Edit tracking data
====
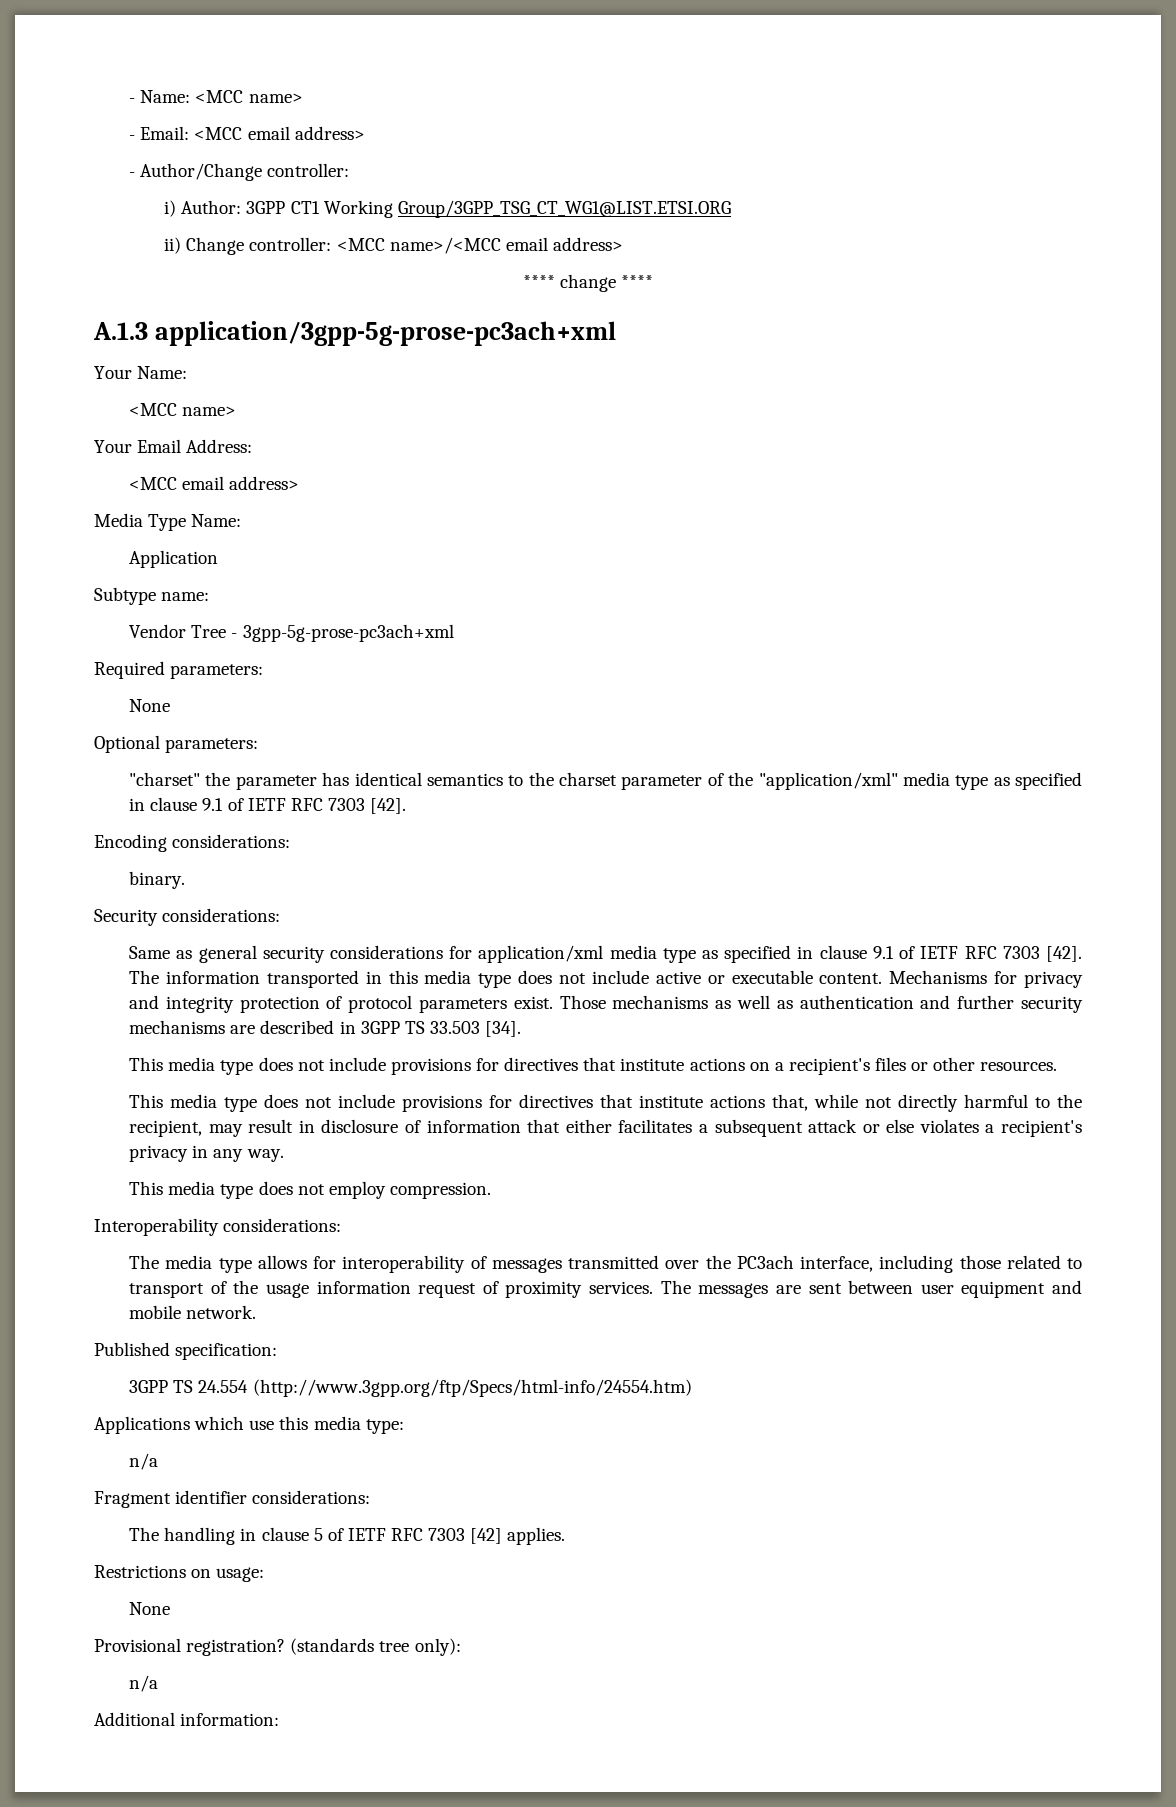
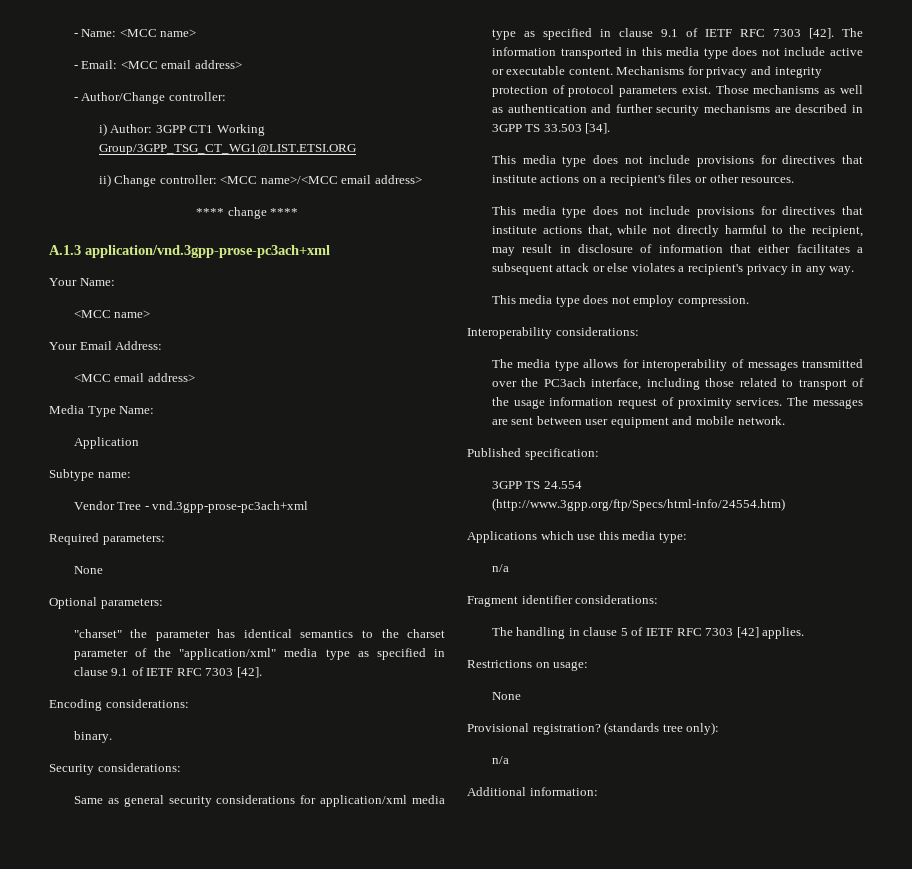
- A.1.3 application/3gpp-5g-prose-pc3ach+xml
+ A.1.3 application/vnd.3gpp-prose-pc3ach+xml
- Vendor Tree - 3gpp-5g-prose-pc3ach+xml
+ Vendor Tree - vnd.3gpp-prose-pc3ach+xml

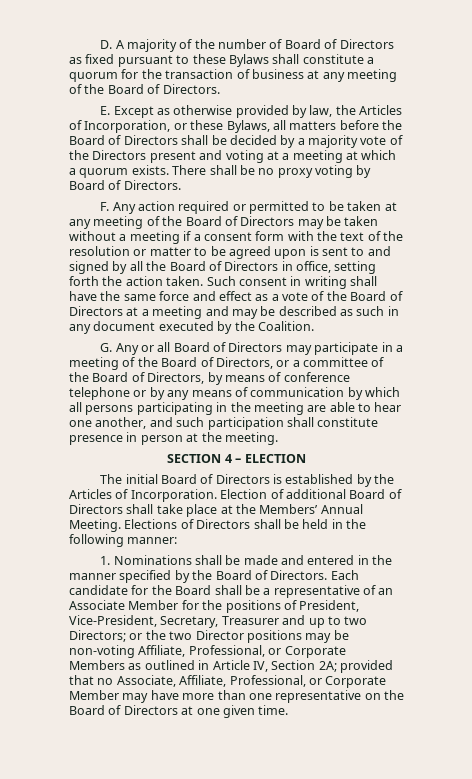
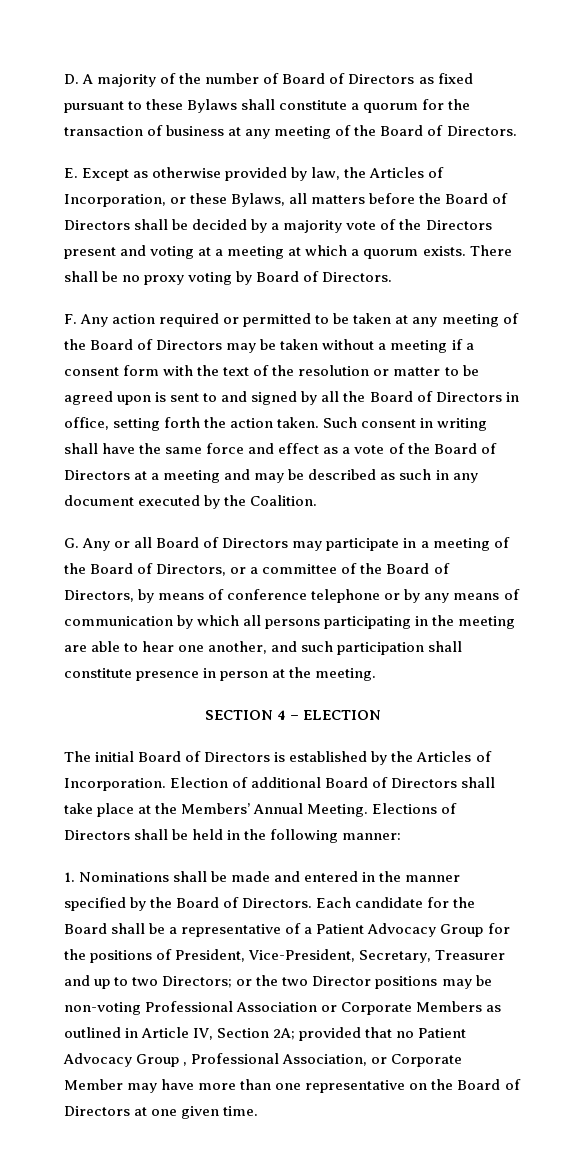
- Each candidate for the Board shall be a representative of an Associate Member for the positions of President, Vice-President, Secretary, Treasurer and up to two Directors;
+ Each candidate for the Board shall be a representative of a Patient Advocacy Group for the positions of President, Vice-President, Secretary, Treasurer and up to two Directors;
- or the two Director positions may be non-voting Affiliate, Professional, or Corporate Members as outlined in Article IV, Section 2A;
+ or the two Director positions may be non-voting Professional Association or Corporate Members as outlined in Article IV, Section 2A;
- provided that no Associate, Affiliate, Professional, or Corporate Member may have more than one representative on the Board of Directors at one given time.
+ provided that no Patient Advocacy Group , Professional Association, or Corporate Member may have more than one representative on the Board of Directors at one given time.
====
The answer is the lines above, word for word, from the first one through the one containing "- Each candidate"; it includes no pictures.

- A.1.3 application/3gpp-5g-prose-pc3ach+xml
+ A.1.3 application/vnd.3gpp-prose-pc3ach+xml
- Vendor Tree - 3gpp-5g-prose-pc3ach+xml
+ Vendor Tree - vnd.3gpp-prose-pc3ach+xml

- Each candidate for the Board shall be a representative of an Associate Member for the positions of President, Vice-President, Secretary, Treasurer and up to two Directors;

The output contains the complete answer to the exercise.